Poor Colin Wilson. Has there ever been such a spectacular decline in an author's fortunes? His first book -- The Outsider (1956) -- was an overnight sensation. Hailed as a literary breakthrough by Philip Toynbee and Cyril Connolly, it earned him £20,000 in its first year of publication -- the equivalent of £1 million in today's money. "I have just met my first genius," declared Daniel Farson in the Daily Mail. "His name is Colin Wilson."
He was only 24 at the time and, on the back of such fawning attention, seemed destined for a long and distinguished career. In fact, Wilson fell from grace within a year. To a large extent, he brought this on himself.
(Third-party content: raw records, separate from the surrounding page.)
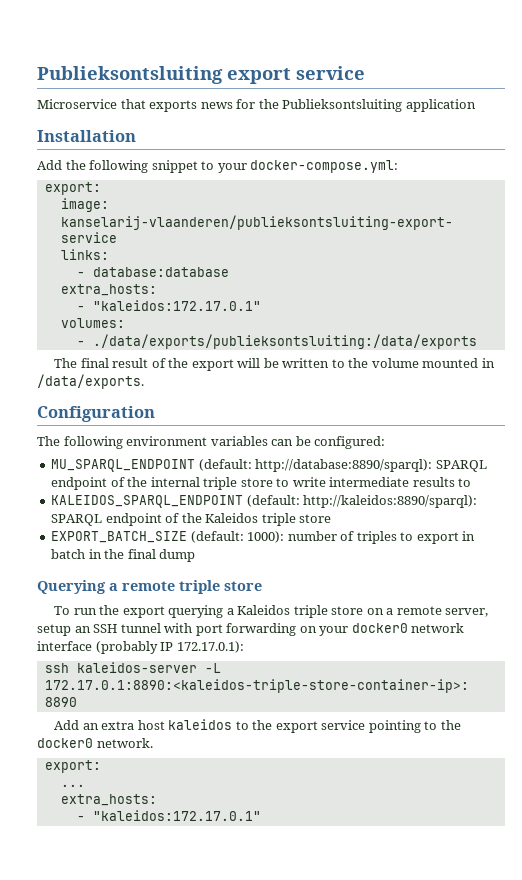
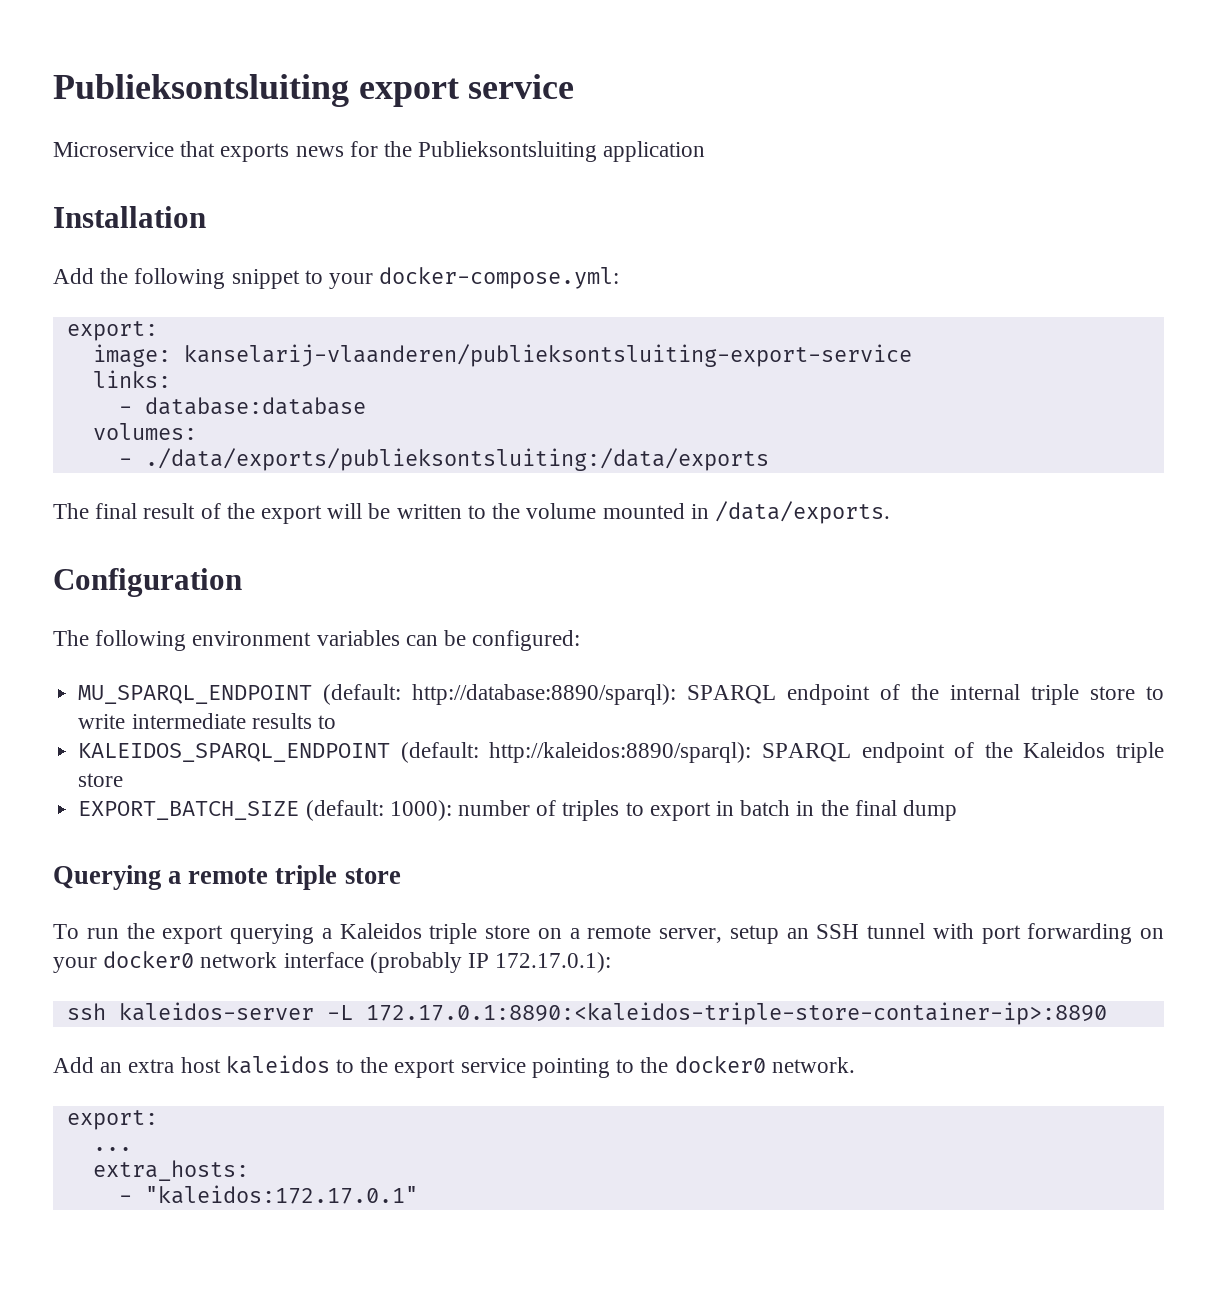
[60,284,157,296] [76,300,261,311] // extra_hosts: // - "kaleidos:172.17.0.1" -> (366, 406) none

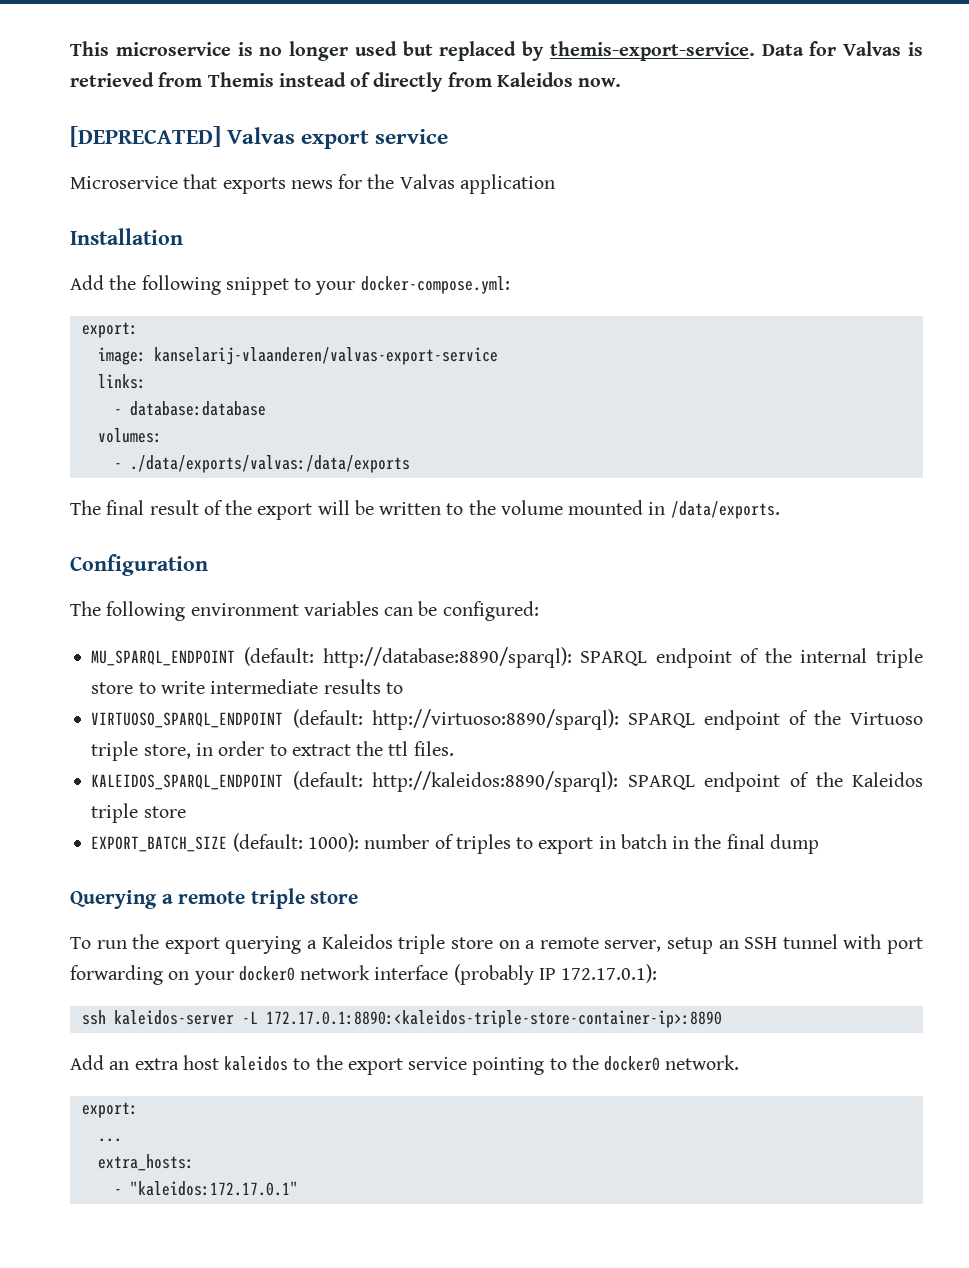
[53,74,349,107] Publieksontsluiting -> [70,41,924,61] [70,72,622,92] [70,126,296,147] This microservice is no longer used but replaced by themis-export-service. Data for Valvas is retrieved from Themis instead of directly from Kaleidos now. // [DEPRECATED] Valvas
[418,141,598,162] Publieksontsluiting -> [399,174,455,189] Valvas
[183,344,912,367] kanselarij-vlaanderen/publieksontsluiting-export-service -> [153,347,498,365] kanselarij-vlaanderen/valvas-export-service
[144,448,769,471] ./data/exports/publieksontsluiting:/data/exports -> [129,455,410,473] ./data/exports/valvas:/data/exports
(336, 722) none -> [91,709,923,730] [91,741,454,761] // VIRTUOSO_SPARQL_ENDPOINT (default: http://virtuoso:8890/sparql): SPARQL endpoint of the Virtuoso triple store, in order to extract the ttl files.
When Farson asked him on television whether he really was a genius, he confessed that he probably was -- unlike Shakespeare whom he later dismissed as "absolutely second rate". He became the subject of a tabloid scandal when his girlfriend's father got hold of some "pornographic" diaries he'd written and, in an attempt to prove his innocence, he turned the diaries over to the Daily Mail. Needless to say, these turned out to be full of juvenile braggadocio and the Mail had a field day: "The day must come when I am hailed as a major prophet ... I must live on, longer than anyone else has ever lived ... to be eventually Plato's ideal sage and king ..."
The critics who had acclaimed The Outsider as a masterpiece immediately started backtracking and when a sequel was published in 1957 they leapt at the opportunity to revise their initial opinions. "Half-baked Nietzsche," wrote Raymond Mortimer in the Sunday Times. His publisher, Victor Galancz, advised him to get out of London.
Fifty years later, Wilson has published over 110 books, most of them potboilers with titles such as The Schoolgirl Murder Case and Poltergeist! A Study in Destructive Haunting. In 2005, he told Lynn Barber that the publication of his autobiography -- Dreaming to Some Purpose -- would finally persuade people that he was "the most important writer of the 20th Century", but, not surprisingly, the critics didn't see it that way. "There's more than a whiff of The Diary of an Intellectual Nobody about Dreaming to Some Purpose," wrote Adam Mars-Jones in the Observer.
The Angry Years: a Literary Chronicle is unlikely to alter that view. Back in the fifties, Wilson was hailed as one of the original "Angry Young Men" and, according to the dust jacket, The Angry Years is "an essential, enlightening take on one of the most interesting times in British cultural history -- from the last surviving member of the original 'angries'." (That will come as news to Alan Sillitoe and Arnold Wesker, both of whom are still alive.) It turns out that Wilson's "take" on the phenomenon is that all the "angries" -- with the exception of himself -- were absurdly overrated.
Take his opinion of Jon Osborne, whom he dismisses as "utterly without talent". He confesses to being completely baffled by The Entertainer, which he was sent to review by the Express in 1957. "What was Osborne trying to say?" he writes. "That there was an England somewhere out there that was full of things he hated: hypocrisy and boredom and lies and self-deceptions ... It was like listening to a drunk telling you how badly life has treated them." The fact that Osborne was making an analogy between the declining fortunes of a second-rate vaudevillian and the British Empire -- something which was pretty obvious, even to the most cloth-eared member of the audience -- was apparently lost on Wilson.
His view of Kingsley Amis isn't much more charitable. He says he was unable to read more than 50 pages of Lucky Jim and claims that "the bed-burning episode made me feel uncomfortable" -- a slightly odd reaction to one of the funniest scene in what many people regard as the best comic novel of the 20th century.
How much of this is due to sour grapes? After Amis gave The Outsider a bad review in the Spectator, Wilson fired off a stiff letter to the miscreant. "I have a lot of things I want to establish -- vital things for the course of modern history -- and knocking you and other misplaced figures off their pedestals will be the first step," he wrote. Reading The Angry Years, it's impossible to dismiss the feeling that he's still trying to do just that.
I don't want to be too unkind to Wilson. It's a mistake to respond to your critics as soon as they publish their reviews -- but to still be responding long after they're dead is weirdly impressive. He clearly believes that his dismissal by the literary Establishment fifty years ago was some kind of ghastly mistake and if only he keeps plugging away, churning out book after book, he'll be re-admitted into the fold. It will never happen, of course, but you have to admire his refusal to give up the fight.